With Grace and Gusto

The Kentucky-born mystery writer Sue Grafton said that as a Southern woman, she was taught two things: "Never call attention to yourself, and never make anybody uncomfortable."

It's excellent advice for an aspiring physician who wants to get the most out of the patient-doctor experience, and Landry follows it to the letter. Her voice is one of her greatest assets. Experience and travel abroad and in the U.S. has helped her cultivate an accent that she alters to suit the company and situation—anything from a brisk Boston clip to a leisurely Alabama stroll.

In an interview with one of the Jackson Heart Study participants, Landry senses the woman's slight reluctance to open up about her eating habits. With a bit of conversation about the weather and local restaurants, and a polite sprinkling of "yes, ma'ams" and "no, ma'ams," Landry easily establishes a common language of graciousness. In short order, her subject is smiling and talking about buffet dinners, barbecued chicken and her ongoing struggle for weight loss, which she knows is important if she wishes to stay healthy.

Her clinical experiences in Jackson and abroad have taught her, she explains, that you have to listen to people if you're going to discover how to treat them. Doctors need to understand that circumstances might be different for some patients, and maybe if they asked a few more questions, they'd get at something essential.

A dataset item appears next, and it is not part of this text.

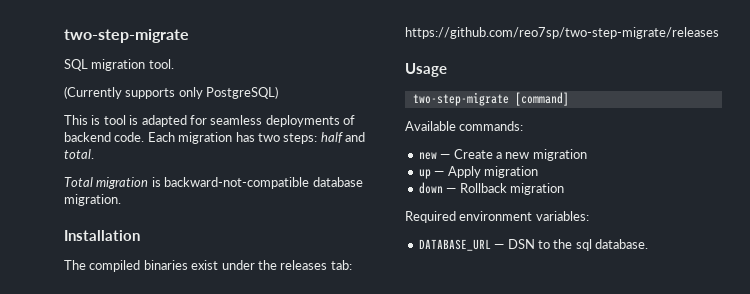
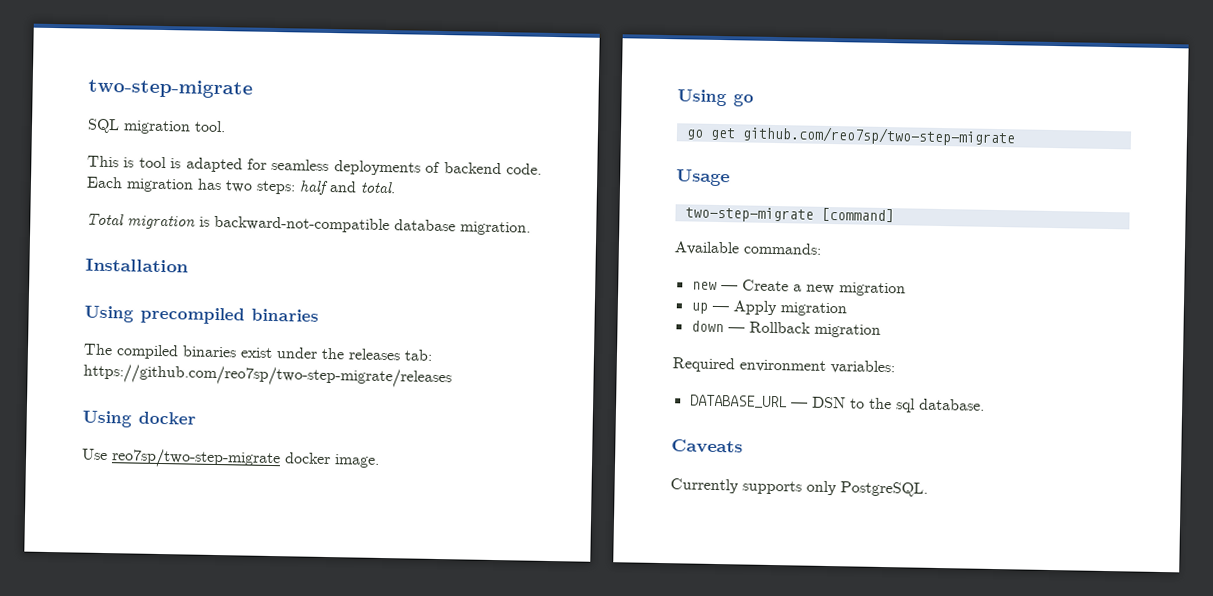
[64,86,279,99] // (Currently supports only PostgreSQL) -> (226, 126) none
(140, 235) none -> [84,305,319,325] // Using precompiled binaries
(719, 33) none -> [82,410,196,428] [82,448,380,470] [677,89,754,107] [685,125,1016,147] // Using docker // Use reo7sp/two-step-migrate docker image. // Using go // go get github.com/reo7sp/two-step-migrate
(648, 244) none -> [671,439,743,454] [670,478,928,497] // Caveats // Currently supports only PostgreSQL.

"An African American from the South might use different words than a Northerner to describe an illness," she says. "In some parts of the South, people still refer to diabetes as "the sugar." As in 'I've got a touch of the sugar.' You have to be sensitive to these things." Taylor and the others on staff at the Jackson Heart study value her delicate touch as much as her research.

"Latrice is such a sweet, gracious individual that you are sometimes taken aback by how brilliant she is," he says. "Her work is outstanding, and really poises her for a position of leadership in the field. If I had 10 more like her, I could retire."

But Landry says it's simple stubbornness.

"You remember Ashley's wife, Melanie in Gone with the Wind?" she says, laughing. "When I was young, I wanted to be just like her, because she was so sweet and unselfish and gracious with everyone. But I realized I had a lot more in common with Scarlett. When someone tells me I can't do something, I become twice as determined to do it."